A tough call for the President
The proof of the pudding is in the eating” may well describe the general reaction to the bold move in the House of Representatives to formally ask the Marcos administration to cooperate with the International Criminal Court (ICC) in investigating the thousands of killings committed during former president Rodrigo Duterte’s bloody war on drugs.
Is this for real? Are they serious, or is it part of political play?
Three resolutions seeking to allow the ICC probe were adopted after a joint hearing of the House committees on justice and on human rights on Wednesday. They were filed by human rights panel chair Manila Rep. Bienvenido Abante Jr., a member of the majority, 1-Rider party list Rep. Ramon Rodrigo Gutierrez, Albay Rep. Edcel Lagman, and the Makabayan bloc, a rare bipartisan move on such a sensitive issue.
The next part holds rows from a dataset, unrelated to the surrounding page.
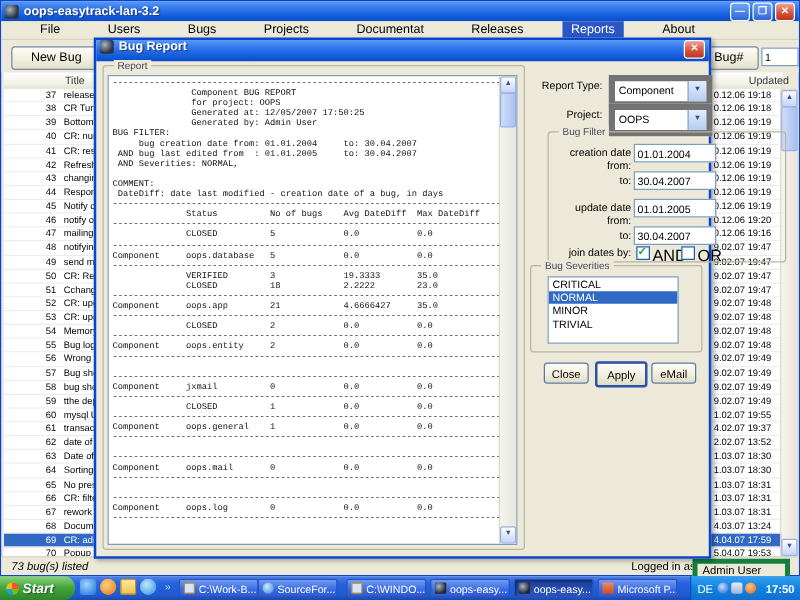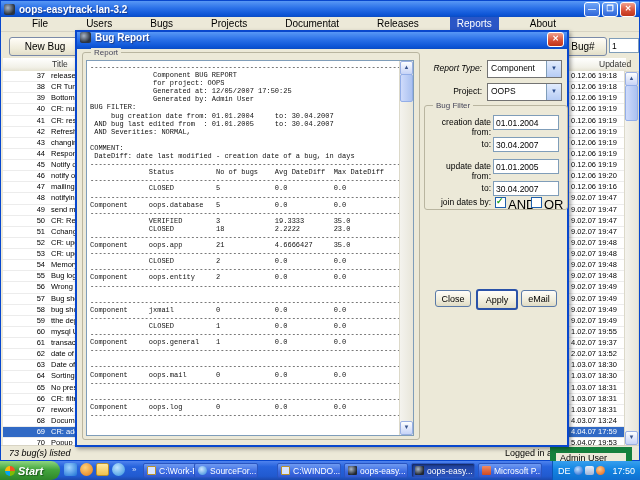--- a/index.html
+++ b/index.html
@@ -411,7 +411,7 @@
       </div>
     </div>
 
-    <span class="dlg-lbl" style="left:325px;top:31px;width:80px;font-style:italic;">Report Type:</span>
+    <span class="dlg-lbl" style="left:325px;top:31px;width:80px;">Report Type:</span>
     <div class="combo" style="left:410px;top:28px;width:70px;">
       <span>Component</span>
       <span class="arrow">▼</span>

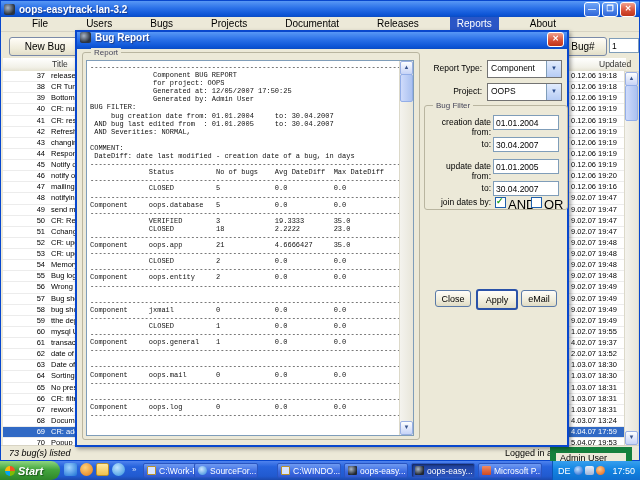--- a/index.html
+++ b/index.html
@@ -72,7 +72,7 @@
     font-size:7px;line-height:8.1px;color:#111;white-space:pre;}
   .sb-report{right:0;top:0;bottom:0;border:none;border-left:1px solid #dcd9c9;}
   .dlg-lbl{position:absolute;font-size:8.5px;color:#000;text-align:right;}
-  .combo{position:absolute;height:16px;background:#fff;border:1px solid #737373;font-size:8.5px;line-height:14px;padding-left:3px;}
+  .combo{position:absolute;height:16px;background:#fff;border:5px solid #737373;font-size:8.5px;line-height:14px;padding-left:3px;}
   .combo .arrow{position:absolute;right:0;top:0;bottom:0;width:14px;border-left:1px solid #7f9db9;
     background:linear-gradient(180deg,#e2ecfd,#b6ccf5);color:#2a4c8c;font-size:6px;line-height:14px;text-align:center;}
   .grp-filter{left:347px;top:73px;width:142px;height:103px;}

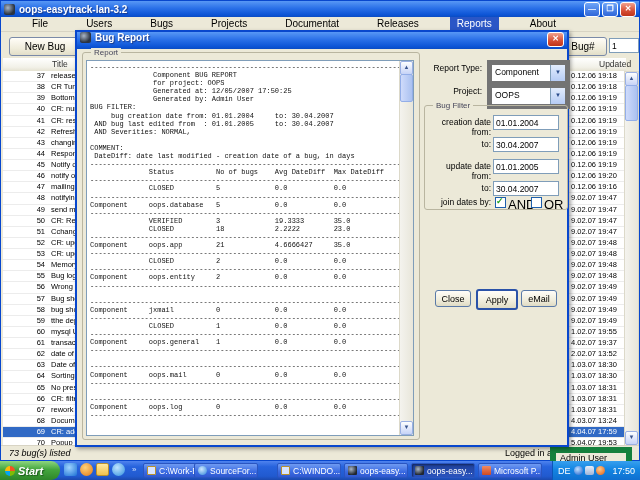--- a/index.html
+++ b/index.html
@@ -75,7 +75,7 @@
   .combo{position:absolute;height:16px;background:#fff;border:5px solid #737373;font-size:8.5px;line-height:14px;padding-left:3px;}
   .combo .arrow{position:absolute;right:0;top:0;bottom:0;width:14px;border-left:1px solid #7f9db9;
     background:linear-gradient(180deg,#e2ecfd,#b6ccf5);color:#2a4c8c;font-size:6px;line-height:14px;text-align:center;}
-  .grp-filter{left:347px;top:73px;width:142px;height:103px;}
+  .grp-filter{left:361px;top:73px;width:142px;height:103px;padding-left:47px;}
   .f-lbl{width:66px;left:0;}
   .f-fld{position:absolute;left:68px;width:60px;height:13px;}
   .cb{position:absolute;width:9px;height:9px;border:1px solid #1d5fad;background:#fff;}

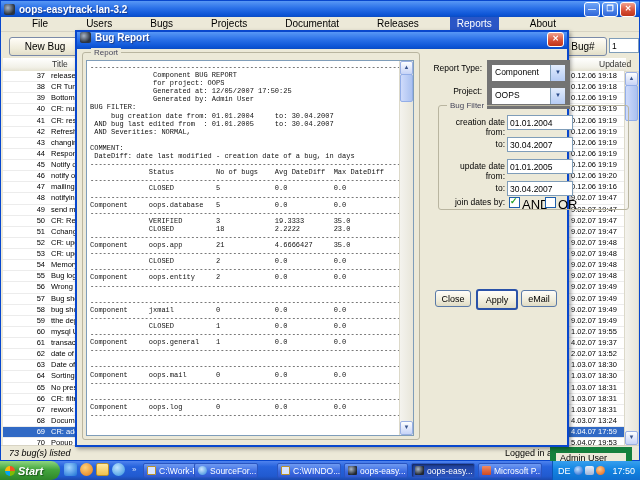--- a/index.html
+++ b/index.html
@@ -439,6 +439,16 @@
       <span class="cb-lbl" style="left:119px;top:91px;">OR</span>
     </div>
 
+    <div class="grp grp-sev">
+      <span class="grp-label">Bug Severities</span>
+      <div class="sev-list">
+
+      <div class="sev-item">CRITICAL</div>
+          <div class="sev-item sel">NORMAL</div>
+          <div class="sev-item">MINOR</div>
+          <div class="sev-item">TRIVIAL</div>
+        </div>
+    </div>
 
     <div class="dlg-btn btn-close">Close</div>
     <div class="dlg-btn btn-apply">Apply</div>

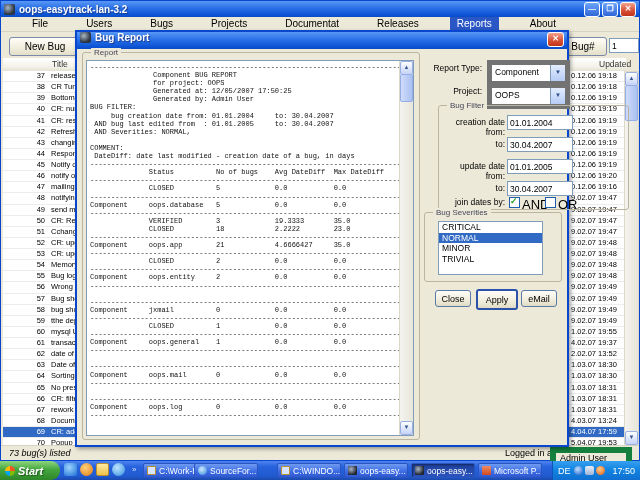--- a/index.html
+++ b/index.html
@@ -53,7 +53,7 @@
   .statusbar{position:absolute;left:0;right:0;bottom:0;height:14px;background:#ece9d8;border-top:1px solid #d8d4c4;font-size:9px;color:#000;}
   .st-left{position:absolute;left:8px;top:2px;font-style:italic;}
   .st-label{position:absolute;right:80px;top:2px;}
-  .st-box{position:absolute;right:7px;top:1px;width:66px;height:11px;border:6px solid #15803d;background:#ece9d8;
+  .st-box{position:absolute;right:7px;top:1px;width:66px;height:11px;border:4px solid #15803d;background:#ece9d8;
     font-size:9px;line-height:11px;padding-left:4px;}
   
   .dialog{position:absolute;left:75px;top:30px;width:490px;height:413px;border:2px solid #0847cd;background:#ece9d8;z-index:10;

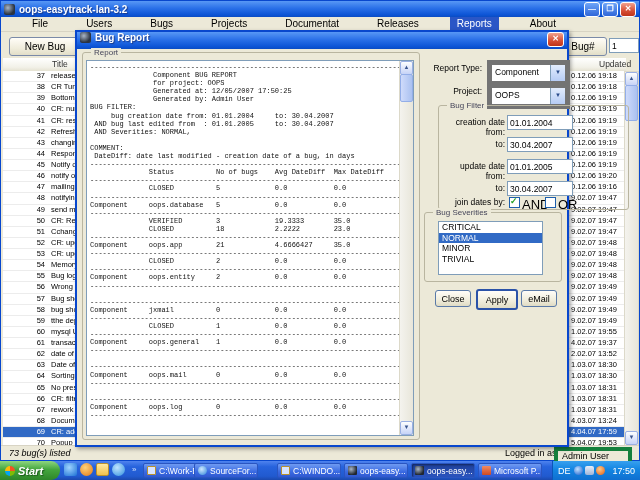--- a/index.html
+++ b/index.html
@@ -474,7 +474,7 @@
           <span class="task-icon k-folder"></span>
           <span>C:\Work-B...</span>
         </div>
-        <div class="task-btn" style="left: 194px;">
+        <div class="task-btn" style="left: 206px;">
           <span class="task-icon k-globe"></span>
           <span>SourceFor...</span>
         </div>

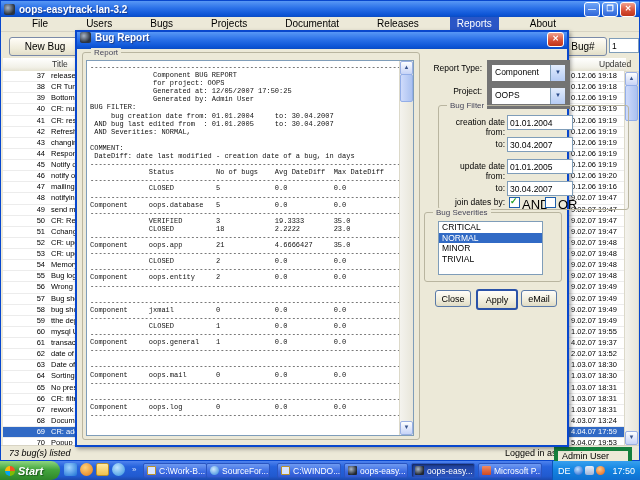--- a/index.html
+++ b/index.html
@@ -120,7 +120,7 @@
   .k-net{background:radial-gradient(circle at 40% 35%,#bfe0ff,#1559c9);}
   .k-vol{background:linear-gradient(180deg,#e8eef8,#9fb4d8);border-radius:2px;}
   .k-av{background:radial-gradient(circle at 40% 35%,#ffca8a,#e05a10);}
-  .clock{margin-left:5px;}
+  .clock{margin-left:5px;font-weight:bold;}
 </style>
 </head>
 <body>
“Cooperating with the ICC underscores our commitment to upholding human rights. We recognize that a fair and impartial investigation is essential to address allegations of human rights abuses,’’ Abante said of the resolutions’ intent.
Adding to the surreal development is President Marcos’ not so subtle switch from his previous stance flatly rejecting government cooperation in the ICC probe of his predecessor’s crimes. In July, following the Hague-based body’s denial of the government’s appeal to stop the investigation, the President declared: “We’re done talking with the ICC. Like what we have been saying from the beginning, we will not cooperate with them in any way, shape, or form.”
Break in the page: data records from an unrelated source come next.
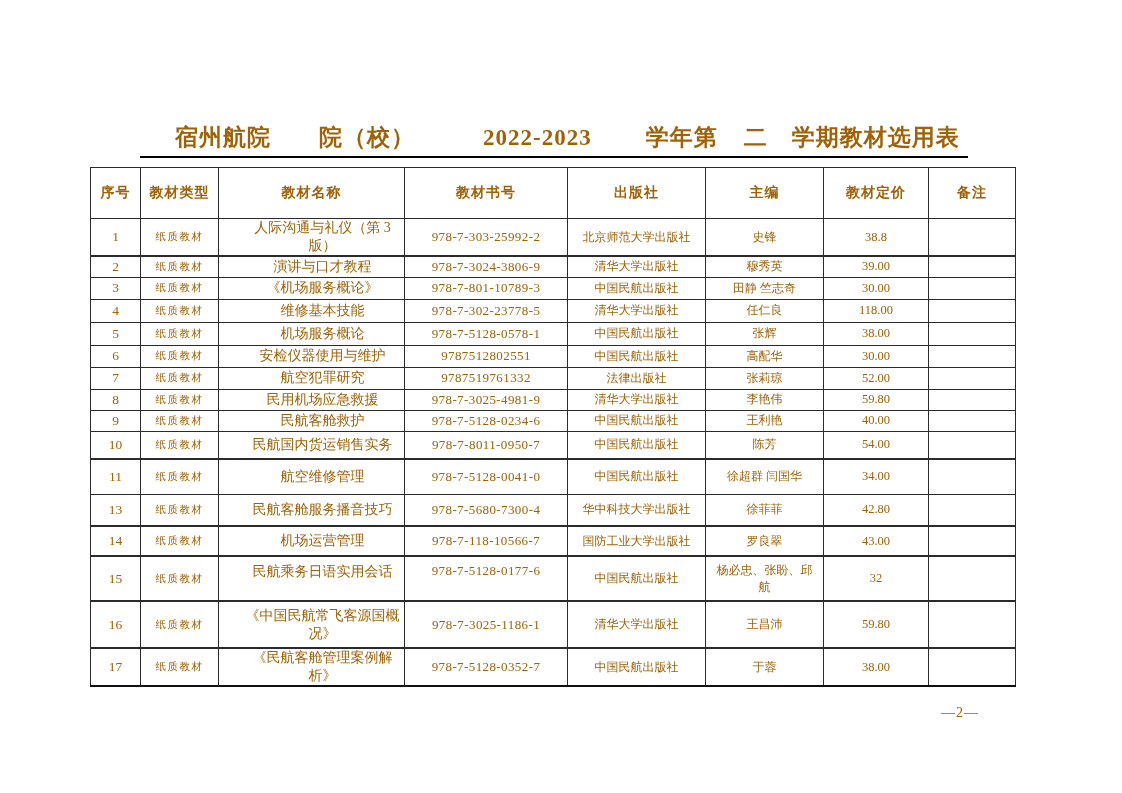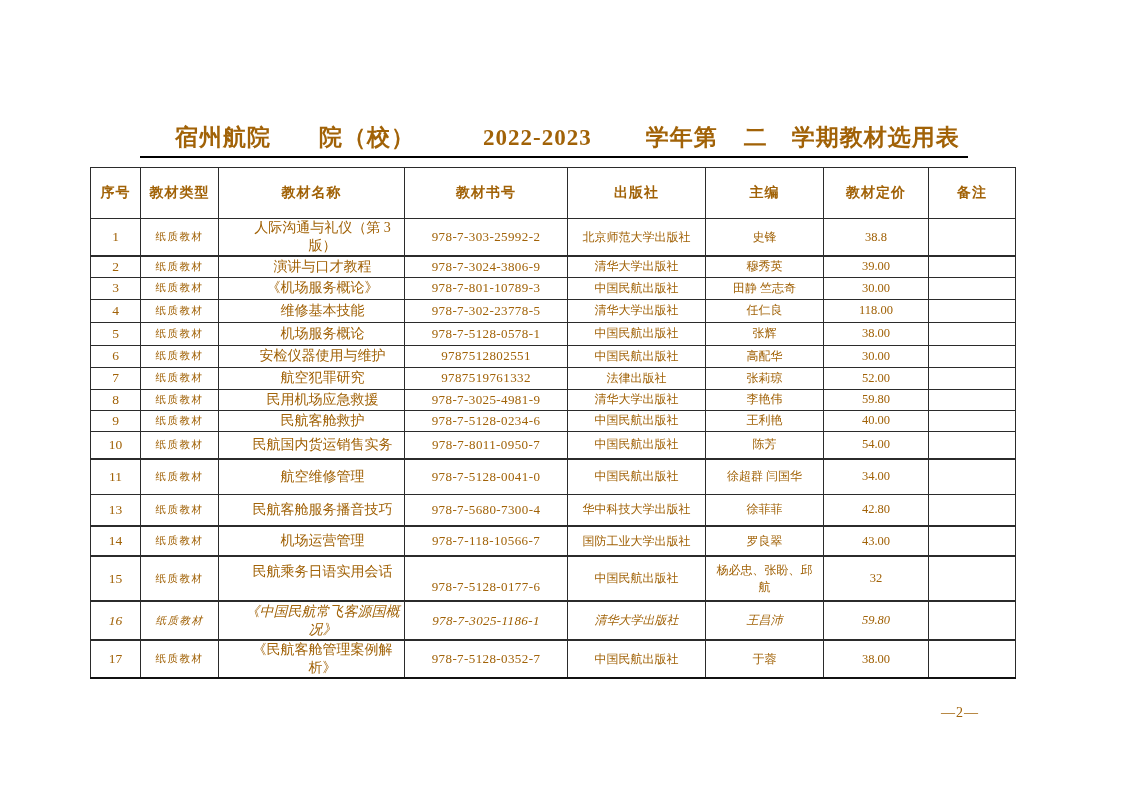--- a/index.html
+++ b/index.html
@@ -66,7 +66,7 @@
   tr.thick td{border-bottom-width:2px;}
   .sel-table tbody tr:last-child td{border-bottom:2.5px solid #111;}
   td.vtop{vertical-align:top;padding-top:6px;}
-  td.vbottom{vertical-align:bottom;padding-bottom:5px;}
+  td.vbottom{vertical-align:bottom;padding-bottom:21px;}
   
   .footer{
     position:absolute;

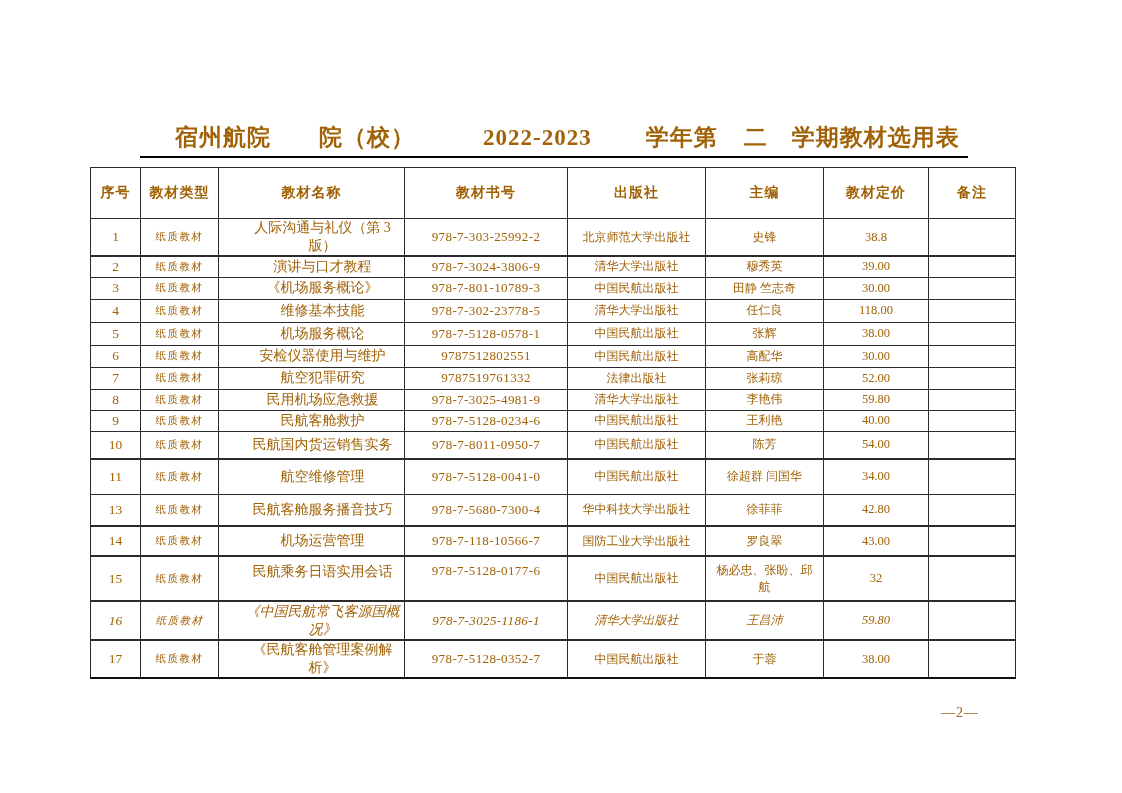--- a/index.html
+++ b/index.html
@@ -254,7 +254,7 @@
           <td class="col-6">32</td>
           <td class="col-7"></td>
         </tr>
-        <tr class="thick" style="height: 39px; font-style: italic;">
+        <tr class="thick" style="height: 47px;">
           <td class="col-0">16</td>
           <td class="col-1">纸质教材</td>
           <td class="col-2">《中国民航常飞客源国概况》</td>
Last week however, Mr. Marcos said the House resolutions were “not unusual,” and that the lawmakers were “just expressing or manifesting the sense of the House that perhaps it’s time to allow or to cooperate with the ICC investigation.’’ He added: “There is also [the] question: ‘Should we return under the fold of the ICC?’ So that’s again under study. So we’ll just keep looking at it and see what our options are.”
It’s definitely a welcome pronouncement for the families of drug war victims, as well as the ICC which continues to assert its jurisdiction over the murders committed prior to March 17, 2019, when the Philippine government’s withdrawal from the Rome Statute that created the ICC took effect.
Covered by the ICC investigation are drug war killings since Nov. 1, 2011, until Duterte ordered the country’s withdrawal from the body.
Sword of Damocles
Exciting developments, certainly, but it would be wise to temper our expectations.
Because while the House moves are commendable, they must be pursued for the right reason—justice for the drug war victims—not political leverage. It would be unfortunate if the House leaders were to use the resolutions like the sword of Damocles over Duterte and his daughter Vice President Sara Duterte, whose fragile alliance with the Marcos camp is showing cracks ahead of the midterm elections.
Admittedly, Duterte may have provoked the move after he went after the House, led by Mr. Marcos’ cousin, Speaker Martin Romualdez, following its rejection of the P650 million in confidential funds that his daughter had requested for 2024.
Let’s not ignore the limits of House resolutions either, including that filed at the Senate by Sen. Risa Hontiveros. They are, Mr. Marcos himself pointed out, merely expressing the “sense” of the chamber.
Further, the House resolutions did not define the parameters of cooperation with the ICC. Will the ICC be allowed to come into the country, interview witnesses, and obtain evidence? Or will it otherwise be asked to limit its probe using only official documents released by the government?
And what of the ICC’s reaction to all these? It has so far been silent on what comes next after its Pretrial Chamber 1 allowed its prosecutor to resume investigation in January. The ICC has always maintained that the investigations being conducted by the Philippine government “do not amount to tangible, concrete, and progressive investigative steps in a way that would sufficiently mirror the Court’s investigation.’’ It noted that the cases supposedly under investigation “reflect only a fraction of [extrajudicial] incidents and mention only low-level perpetrators.’’
Reinstating membership to the ICC might be a tricky for Mr. Marcos as he might think of his own immunity after he steps down from office. Thus, the bare minimum for the government is to heed calls for cooperating in the current ICC investigation.
The House resolutions also put Mr. Marcos in a tight spot. For the real reckoning comes if and when the tribunal moves to go for the arrest of Duterte and his key lieutenants. Will the President choose to save his alliance with the Dutertes in a bid to cover all his bases in the coming 2025 elections? Or will he rise to the occasion and give the drug war victims the justice they deserve?
It is a tough call, and a moral one—one that would surely test the mettle of the Chief Executive, while also revealing the country’s future in the next few years under him.